How I Manage My Task List in Notion
Based on Ciara Feely's video on YouTube. If you like this content, support the original creators by watching, liking and subscribing to their content.
Replace rigid daily time-blocking with a trusted master task list that can absorb unexpected additions without constant rescheduling.
Briefing
Daily to-do lists with tightly time-blocked schedules break down the moment something unexpected lands—so the practical fix is to stop trying to “hold everything in your head” and instead run a trusted master task list built around the Getting Things Done (GTD) approach. The core shift is replacing rigid day-by-day planning with a system that captures tasks as they appear, processes them into clear next actions, and then surfaces only the right work for the moment. That reduces end-of-day frustration, lowers procrastination driven by uncertainty, and frees mental space for actual focus and creativity.

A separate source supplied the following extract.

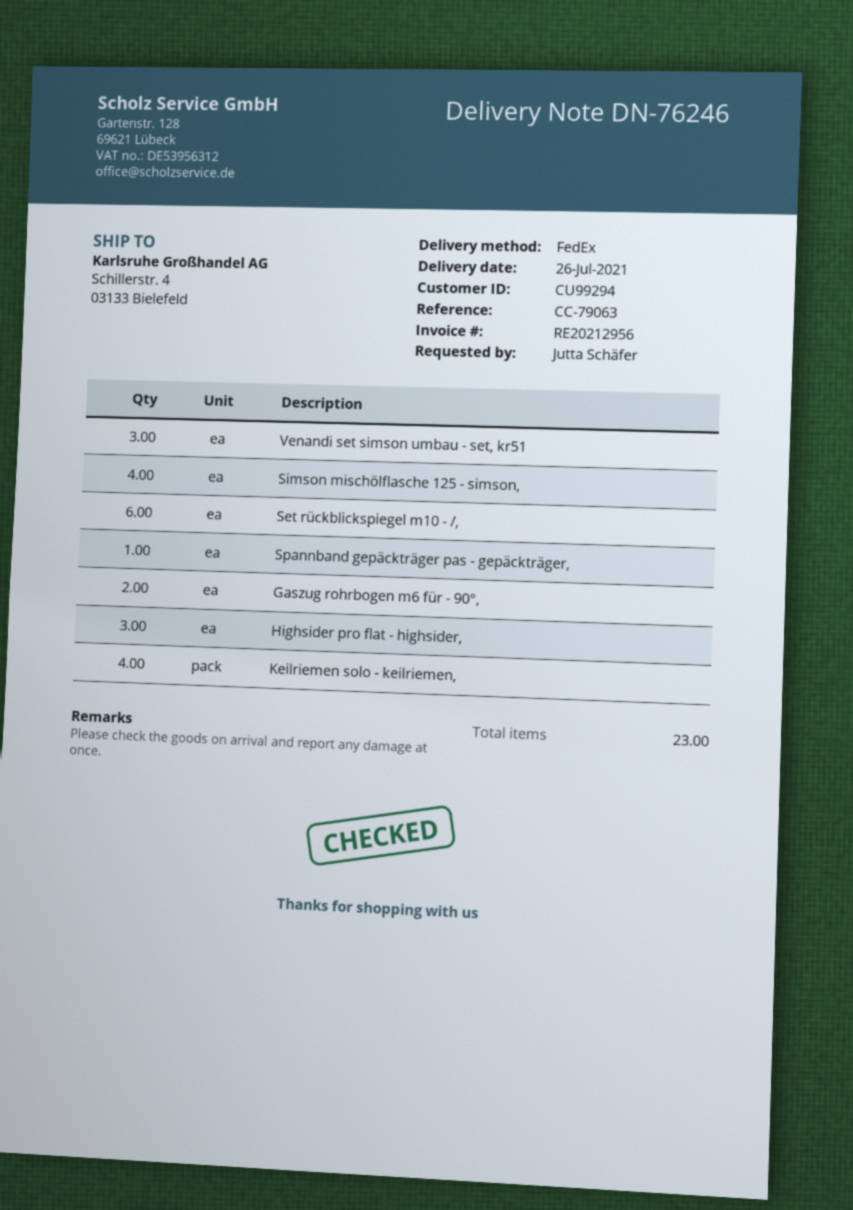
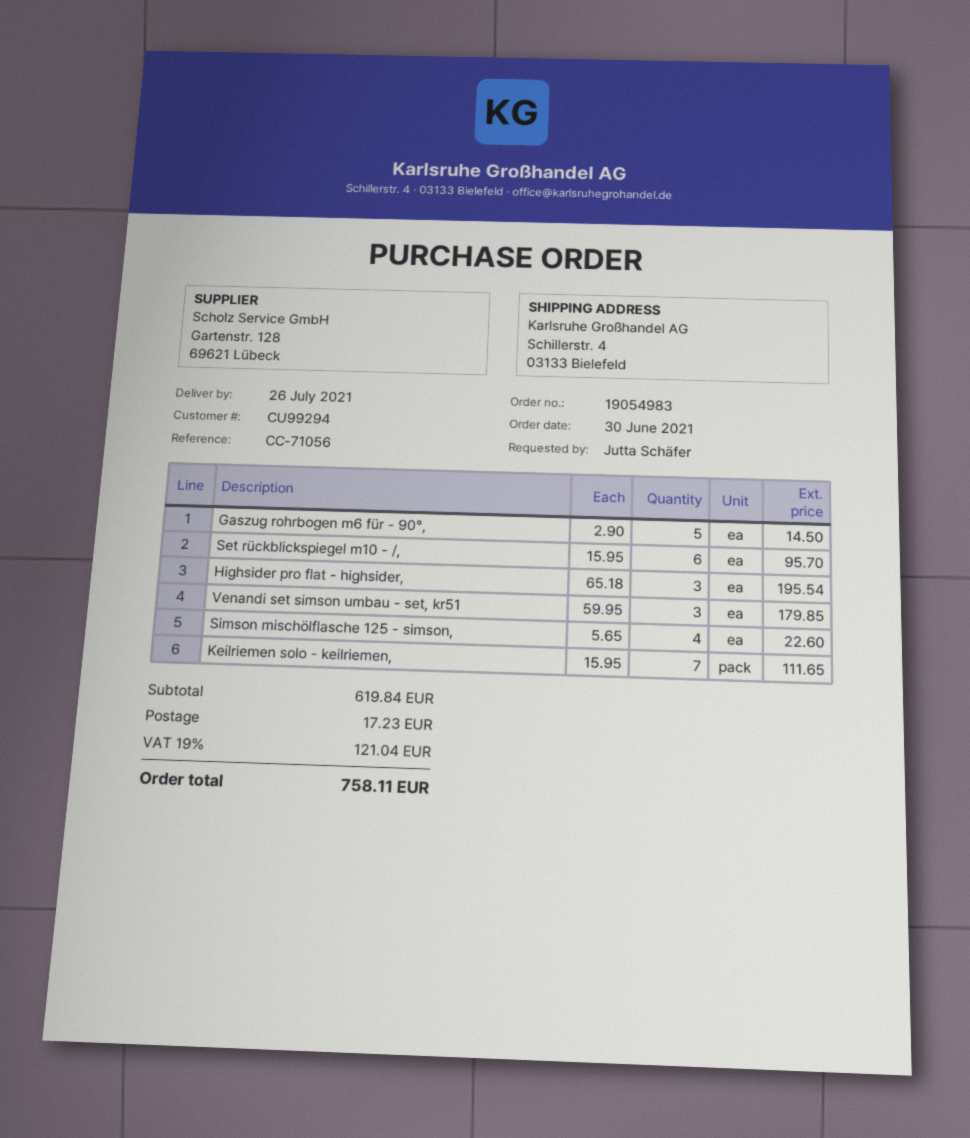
reference: CC-79063 -> CC-71056
Spannband gepäckträger pas - gepäckträger,: 1 -> none
Gaszug rohrbogen m6 für - 90°,: 2 -> 5
Keilriemen solo - keilriemen,: 4 -> 7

Ciara Feely describes how daily lists used to create a loop of demotivation: new tasks would always appear, leaving her to move items to the next day, while the backlog served as a constant reminder of unfinished work. Procrastination also fed the cycle—when a task felt “icky,” it was often because the next step wasn’t defined. GTD’s principle that “your head is for having ideas not holding them” leads to regular brain dumps (a daily mini dump and a weekly update), which she says can quickly clear overwhelm. She recounts doing a large brain dump during a peak period of running a business while managing YouTube and a PhD; after walking, her mind felt clearer than it had in months.

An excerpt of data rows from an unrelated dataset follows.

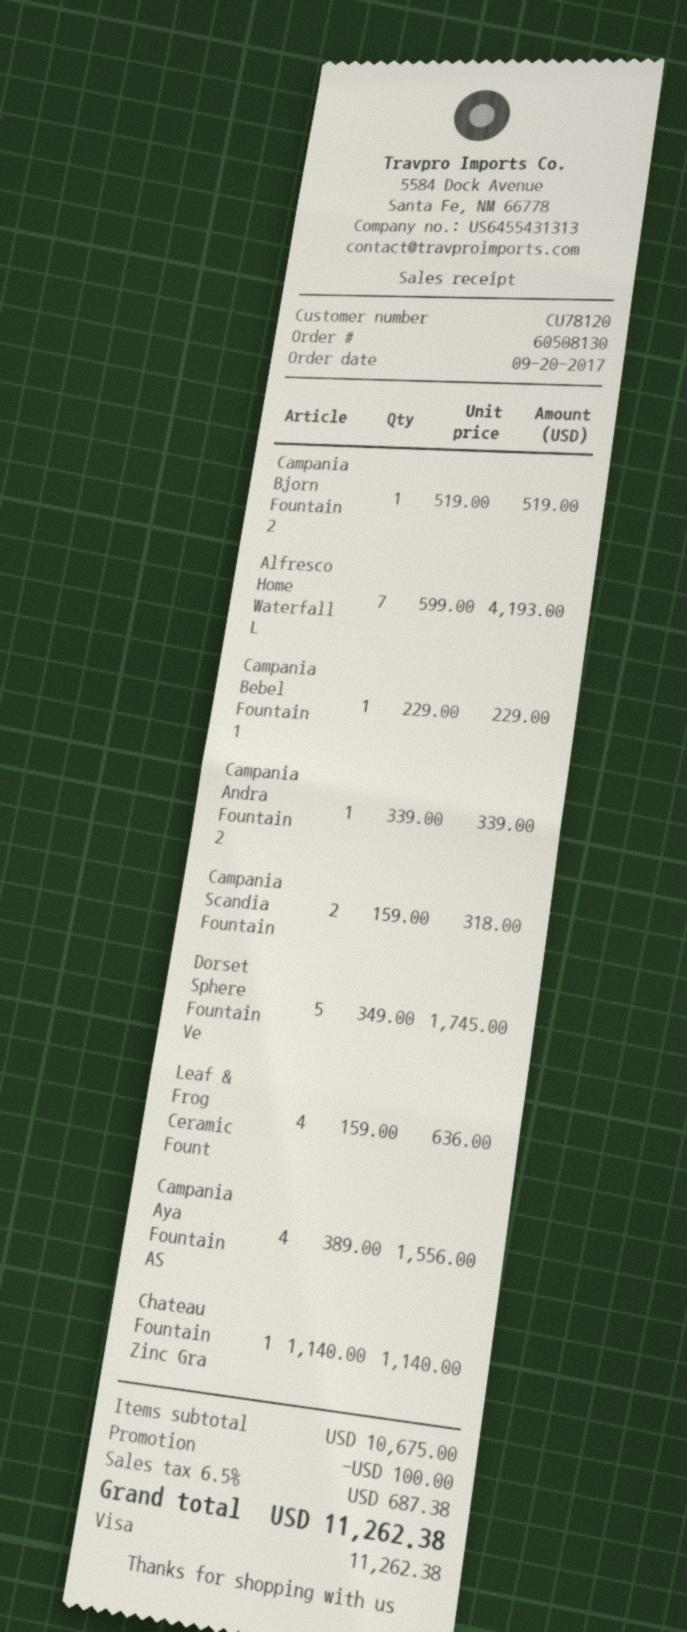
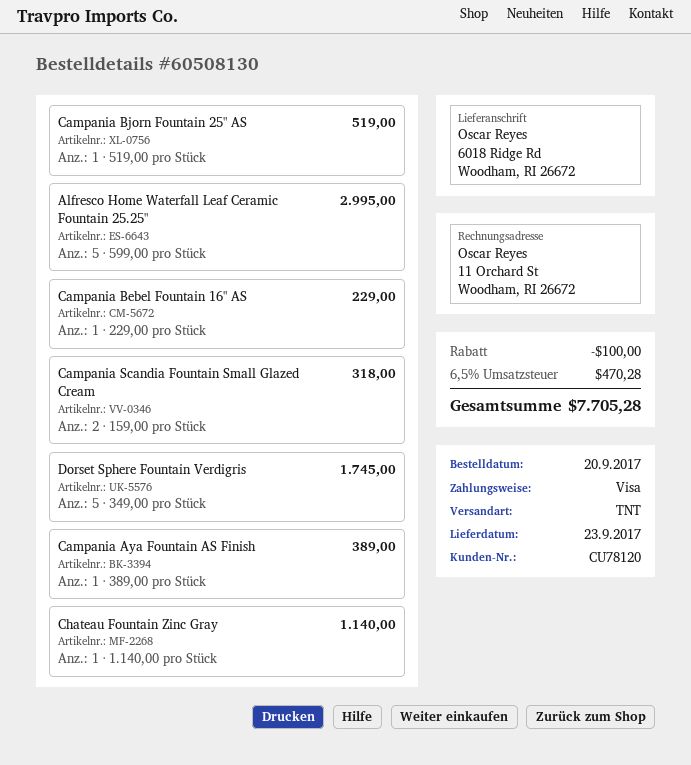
Alfresco Home Waterfall L: 7 x 599.00 = 4193.00 -> 5 x 599.00 = 2995.00
Campania Andra Fountain 2: 1 x 339.00 = 339.00 -> none
Leaf & Frog Ceramic Fount: 4 x 159.00 = 636.00 -> none
Campania Aya Fountain AS: 4 x 389.00 = 1556.00 -> 1 x 389.00 = 389.00
tax: 6.5% = 687.38 -> 6.5% = 470.28
total: 11262.38 -> 7705.28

The system she uses in Notion starts with capturing unprocessed items, then processing them into actionable work. Each inbox item gets a “next action,” and tasks that require multiple steps are treated as projects. When uncertainty drives avoidance, the remedy is usually to identify the next physical step that moves the item forward. She also applies the GTD 3Ds—Do, Delegate, or Delete—so items that don’t matter or can be reassigned don’t keep clogging the workflow.
Organization happens through multiple lenses. Context is the first: tasks are grouped by the type of work and where it can be done (email, phone, app/desk work, errands, home vs. office). This avoids context switching—jumping between writing and email, for example, costs time because the brain needs to reset. She also notes that multitasking tends to be inefficient, favoring batches of one context at a time.
Beyond context, she organizes by priority (high/medium/low) and by time required. “Quick tasks” under five minutes get a special view so they can be handled in a focused batch; she even uses a small time-estimation convention (e.g., two-minute tasks labeled as five minutes) to reduce underplanning. In practice, she spends about an hour (or 30 minutes on lighter days) on quick tasks, then moves to high-priority work earlier in the week, and finally works through the remaining lower-priority items when time and energy allow.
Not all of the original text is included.